そう言ってヴェルデが取り出したのは小さな手のひらサイズの機器だった。

 

「それは…」

「これは小型ラジオだ、よく聞いてくれ」

 

ラジオは雑音混じりではあったが、確かにその場の誰もがしかと耳にした。

 

 

 

『××地区にある〇〇通りの建物がアークフラッシュで崩壊しました。
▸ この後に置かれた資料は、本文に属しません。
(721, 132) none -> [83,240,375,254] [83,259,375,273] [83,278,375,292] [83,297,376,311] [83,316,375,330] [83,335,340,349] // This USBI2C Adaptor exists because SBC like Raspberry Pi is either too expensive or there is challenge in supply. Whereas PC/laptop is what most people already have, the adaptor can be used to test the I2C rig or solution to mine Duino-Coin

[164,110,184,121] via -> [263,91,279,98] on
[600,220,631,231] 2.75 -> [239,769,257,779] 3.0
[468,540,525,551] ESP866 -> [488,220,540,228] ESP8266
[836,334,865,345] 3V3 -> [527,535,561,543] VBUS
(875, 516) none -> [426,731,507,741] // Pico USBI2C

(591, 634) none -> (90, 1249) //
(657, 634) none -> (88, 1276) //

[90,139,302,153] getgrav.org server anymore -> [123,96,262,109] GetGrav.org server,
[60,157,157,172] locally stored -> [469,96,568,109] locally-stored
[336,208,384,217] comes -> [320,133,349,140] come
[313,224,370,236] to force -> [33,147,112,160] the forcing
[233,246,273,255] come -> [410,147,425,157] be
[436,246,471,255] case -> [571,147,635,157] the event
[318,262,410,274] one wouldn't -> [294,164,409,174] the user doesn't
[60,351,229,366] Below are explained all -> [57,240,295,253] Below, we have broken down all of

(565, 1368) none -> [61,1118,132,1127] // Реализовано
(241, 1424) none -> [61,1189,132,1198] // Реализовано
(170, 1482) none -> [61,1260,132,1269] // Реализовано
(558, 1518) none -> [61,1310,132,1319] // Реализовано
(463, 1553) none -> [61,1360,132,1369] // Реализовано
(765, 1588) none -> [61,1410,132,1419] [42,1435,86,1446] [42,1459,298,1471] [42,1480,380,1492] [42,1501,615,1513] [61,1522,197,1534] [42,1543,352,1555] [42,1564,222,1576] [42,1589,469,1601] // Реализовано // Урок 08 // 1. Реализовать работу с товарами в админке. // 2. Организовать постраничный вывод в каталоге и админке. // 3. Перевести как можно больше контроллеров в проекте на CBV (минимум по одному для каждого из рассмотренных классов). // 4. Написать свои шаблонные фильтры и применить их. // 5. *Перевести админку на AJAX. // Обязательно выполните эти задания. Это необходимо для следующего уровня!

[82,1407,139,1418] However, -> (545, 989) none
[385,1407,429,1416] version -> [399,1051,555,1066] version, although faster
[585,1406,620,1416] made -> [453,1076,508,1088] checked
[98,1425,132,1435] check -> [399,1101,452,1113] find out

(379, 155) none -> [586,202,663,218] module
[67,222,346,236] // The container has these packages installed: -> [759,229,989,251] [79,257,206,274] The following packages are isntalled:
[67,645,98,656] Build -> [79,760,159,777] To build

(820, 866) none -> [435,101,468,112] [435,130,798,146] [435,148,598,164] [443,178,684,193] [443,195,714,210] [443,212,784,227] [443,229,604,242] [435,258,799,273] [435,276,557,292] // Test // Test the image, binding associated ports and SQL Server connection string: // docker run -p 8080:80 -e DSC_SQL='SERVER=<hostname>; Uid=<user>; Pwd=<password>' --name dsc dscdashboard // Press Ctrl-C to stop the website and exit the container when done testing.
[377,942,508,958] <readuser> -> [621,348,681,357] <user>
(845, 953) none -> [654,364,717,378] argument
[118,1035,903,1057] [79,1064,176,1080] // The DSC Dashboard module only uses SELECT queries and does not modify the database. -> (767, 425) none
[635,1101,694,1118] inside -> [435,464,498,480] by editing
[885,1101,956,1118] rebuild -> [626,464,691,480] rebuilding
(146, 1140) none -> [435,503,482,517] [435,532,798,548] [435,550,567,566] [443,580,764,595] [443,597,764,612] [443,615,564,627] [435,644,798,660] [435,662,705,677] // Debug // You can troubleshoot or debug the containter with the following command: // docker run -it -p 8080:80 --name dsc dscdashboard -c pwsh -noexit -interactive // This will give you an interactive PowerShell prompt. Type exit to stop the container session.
死者17人、重軽傷者49人と規模が大きく、現在原因を調査中で—————』

 

「スカルに頼んだ場所だ、探すのが面倒で手っ取り早く建物ごと潰して先方の戦力を削いだ後に例のものの場所を聞き出した…というところか」

「確かそこは■■ファミリーと繋がっていた場所じゃないか?」

「奴にとって関係ないのだろう…なんせ邪魔するものには死を、なんて大層な言葉があるのだからな」

 

ヴェルデは呆れたようにそう言っていたが、誰もが軽く受け止めていなかったのだ。

私は先ほど叩かれた手の甲を見た。

 

 

そこはうっすらと赤みを帯びていて

 

私はそれを見るたびに胸にズキリ、と言い様もない不安と痛みを覚えた。

 

ああ、早くあの子に愛を……

 

 

もう、残された時間は僅かだ

 

 

 

あの日が近い

 

 

 

 

 




スカル:新たに伝説()をマフィア界に刻んだ、最近ポルポが急成長しているのが気になる模様、モブ子許さん。
ルーチェ:スカルを我が子のように思っている。
芋虫:いい仕事したぜ。
リボーン達:スカルがルーチェの手を叩き落としているのを目撃し、好感度が急激に降下+今回のスカルの起こした凶行にさらに好感度を降下させる。
リボーンに至っては既に零地点突破済み。
スタンガン:100mA(死亡する可能性が極めて高い電流の大きさ)を垂れ流した兵器、なおスカルはピンピンしている。
ポルポ:ご主人様ー!と帰って来るスカルに毎回張り付いている、最近は牛も食べてる。



建物に関してトラッキング現象からのショート発火、んでもって隣のサーバー室でアークフラッシュ(電気事故)。
用語が分からないくても別に大丈夫です、私も理解していません。

取り合えず大体スカルのせいです。


……取り合えず大体スカルのせいです。




どうでもいい絶望話↓

寒くてタイピングする指が震えるこの頃……
さてスカルの8話がそろそろ半ぶ……あ"あ"あ"あ"あああああああああああっ

_人人人人人人_
> 突然の死 <
 ̄Y^Y^Y^Y^Y ̄


PCがフリーズしてスカルの8話が3000文字のところで吹っ飛んだ、泣きたい。